Avrupa tarih boyunca motorin ithalatının yüzde 20’sini Rusya’dan yapmıştı fakat savaşın birinci ayı geride kalırken Avrupalı şirketler Rus petrolünden uzak durarak Ortadoğu, Asya ve ABD’den ithalat seçeneklerine yönelmeye başladılar. Shell, BP ve Total ise Almanya’ya yakıt teslimatını kısıtlama kararı aldı.
Finlandiya ve Danimarka'da 6 aylık stok var
Uluslararası Enerji Ajansı’na göre savaş başlamadan önce Ocak sonunda Avrupa ülkelerinde toplam 247,4 milyon varil dizel bulunuyordu. Bu rakamın, kıtada hiç dizel üretilmese ya da ithal edilmese dahi 40 gün boyunca ihtiyacı karşılayacağı düşünülüyor.
Avrupalı ülkelerin ne kadar ciddi bir sorun yaşayabileceği Rusya’dan gelen arzın başka ülkelerle ne kadar hızlı bir şekilde değiştirilebileceğine bağlı olduğu belirtiliyor.
Bloomberg'in haberine göre bu stokların tüm ülkelere orantılı bir şekilde de dağıtılmadığı biliniyor. Finlandiya ve Danimarka’nın kamu ve özel depolarda altı aydan fazla yetecek stoku varken İngiltere ve Norveç’in 30 gün yetecek kadar stoku olduğu belirtiliyor.
İngiltere'nin stokları da alarm veriyor
Pandemi öncesi İngiltere dizel ihtiyacının yarısını ithalattan karşılıyordu ve bu miktarın üçte biri Rusya’dan geliyordu. Yaptırımlar sonrası İngiltere eğer stoklarını tüketmek istemiyorsa günlük 100 bin varillik eksiğin karşılanması için başka bir kaynak bulunması gerekecek. Yine de ada ülkesinin durumunun sahip olduğu çeşitli tedarik kaynaklarından dolayı o kadar da kötü olmadığı düşünülüyor.

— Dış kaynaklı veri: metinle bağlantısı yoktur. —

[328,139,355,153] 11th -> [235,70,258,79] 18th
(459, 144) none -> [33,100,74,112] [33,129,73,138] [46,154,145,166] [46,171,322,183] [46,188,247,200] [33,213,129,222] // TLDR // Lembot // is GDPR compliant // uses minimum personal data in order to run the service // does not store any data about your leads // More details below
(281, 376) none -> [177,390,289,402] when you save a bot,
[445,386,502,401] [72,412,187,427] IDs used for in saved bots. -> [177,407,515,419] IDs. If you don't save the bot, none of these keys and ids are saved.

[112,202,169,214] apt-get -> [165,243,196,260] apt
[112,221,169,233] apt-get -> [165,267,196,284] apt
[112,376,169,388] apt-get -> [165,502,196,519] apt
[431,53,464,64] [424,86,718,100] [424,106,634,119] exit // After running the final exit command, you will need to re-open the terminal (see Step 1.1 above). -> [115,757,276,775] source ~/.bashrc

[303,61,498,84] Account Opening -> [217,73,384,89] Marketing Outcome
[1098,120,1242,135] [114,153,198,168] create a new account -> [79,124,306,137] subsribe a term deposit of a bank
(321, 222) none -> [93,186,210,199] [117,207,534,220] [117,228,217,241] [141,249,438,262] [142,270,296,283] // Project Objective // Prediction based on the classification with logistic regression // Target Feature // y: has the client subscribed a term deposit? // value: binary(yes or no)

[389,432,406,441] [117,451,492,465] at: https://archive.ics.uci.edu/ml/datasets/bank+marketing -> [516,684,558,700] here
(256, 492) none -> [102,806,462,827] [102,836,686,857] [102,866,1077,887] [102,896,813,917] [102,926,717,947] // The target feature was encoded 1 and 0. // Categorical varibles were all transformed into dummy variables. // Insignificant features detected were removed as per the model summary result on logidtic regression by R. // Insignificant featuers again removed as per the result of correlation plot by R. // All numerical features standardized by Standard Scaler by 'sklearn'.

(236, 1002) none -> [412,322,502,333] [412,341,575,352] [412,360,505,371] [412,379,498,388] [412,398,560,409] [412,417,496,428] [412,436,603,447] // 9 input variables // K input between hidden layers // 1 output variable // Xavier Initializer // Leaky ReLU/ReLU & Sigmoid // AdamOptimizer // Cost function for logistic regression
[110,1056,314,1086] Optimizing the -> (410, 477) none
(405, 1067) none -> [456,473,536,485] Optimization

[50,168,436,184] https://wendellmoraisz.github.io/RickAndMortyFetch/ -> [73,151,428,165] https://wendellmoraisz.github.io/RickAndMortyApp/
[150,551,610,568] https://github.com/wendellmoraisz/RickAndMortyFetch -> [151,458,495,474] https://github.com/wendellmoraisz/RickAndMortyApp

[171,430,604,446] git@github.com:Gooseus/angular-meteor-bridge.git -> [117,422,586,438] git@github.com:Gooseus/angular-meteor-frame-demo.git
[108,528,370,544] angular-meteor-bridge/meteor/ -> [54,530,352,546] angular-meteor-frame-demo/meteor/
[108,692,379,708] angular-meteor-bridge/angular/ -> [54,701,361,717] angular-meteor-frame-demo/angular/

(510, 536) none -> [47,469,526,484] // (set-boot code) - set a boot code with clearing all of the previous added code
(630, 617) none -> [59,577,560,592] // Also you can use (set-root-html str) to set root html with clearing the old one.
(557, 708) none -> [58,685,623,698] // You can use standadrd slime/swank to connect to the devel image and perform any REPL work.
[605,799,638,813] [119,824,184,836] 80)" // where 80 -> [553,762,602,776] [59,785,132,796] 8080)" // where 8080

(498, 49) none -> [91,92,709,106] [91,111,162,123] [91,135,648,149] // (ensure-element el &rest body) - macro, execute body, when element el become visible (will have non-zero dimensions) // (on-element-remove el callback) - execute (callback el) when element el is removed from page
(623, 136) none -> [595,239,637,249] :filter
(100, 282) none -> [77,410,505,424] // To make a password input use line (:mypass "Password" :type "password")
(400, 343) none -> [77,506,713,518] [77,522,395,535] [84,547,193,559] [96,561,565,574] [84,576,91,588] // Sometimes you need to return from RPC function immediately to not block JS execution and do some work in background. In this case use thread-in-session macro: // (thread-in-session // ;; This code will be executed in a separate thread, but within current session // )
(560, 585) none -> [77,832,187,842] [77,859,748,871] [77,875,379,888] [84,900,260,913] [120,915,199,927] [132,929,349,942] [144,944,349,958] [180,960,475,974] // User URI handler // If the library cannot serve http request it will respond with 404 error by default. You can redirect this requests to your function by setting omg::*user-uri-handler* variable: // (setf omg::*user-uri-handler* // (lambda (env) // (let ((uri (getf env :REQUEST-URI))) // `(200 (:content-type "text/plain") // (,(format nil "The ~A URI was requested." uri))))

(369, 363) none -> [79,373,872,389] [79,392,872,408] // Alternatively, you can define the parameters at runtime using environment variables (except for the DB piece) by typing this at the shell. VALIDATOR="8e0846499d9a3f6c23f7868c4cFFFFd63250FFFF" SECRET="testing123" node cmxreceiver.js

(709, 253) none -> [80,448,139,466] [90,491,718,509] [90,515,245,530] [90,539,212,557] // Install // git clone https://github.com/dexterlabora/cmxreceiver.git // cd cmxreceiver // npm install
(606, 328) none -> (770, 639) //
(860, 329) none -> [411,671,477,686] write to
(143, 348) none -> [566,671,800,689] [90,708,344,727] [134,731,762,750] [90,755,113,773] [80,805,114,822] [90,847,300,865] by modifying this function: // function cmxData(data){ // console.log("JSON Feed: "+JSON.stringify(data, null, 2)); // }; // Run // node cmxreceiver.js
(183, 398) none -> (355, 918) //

Rus tedarikine bağımlı olan ülkeler hatta bölgelerin daha büyük sorunlar yaşaması bekleniyor. Avrupa’nın en büyük dizel tüketicisi olan Almanya bu konuya iyi bir örnek olabilir. Ülkenin güney kısmı kendini İtalya ve Fransa’daki rafineriler aracılığıyla ve batı kısmı Rotterdam ve Wilhelmshaven limanları aracılığıyla besleyebilirken, büyük oranda Rus petrolüne bağımlı olan doğu kısmının petrol akışının durması durumunda en büyük darbeyi yiyeceği düşünülüyor.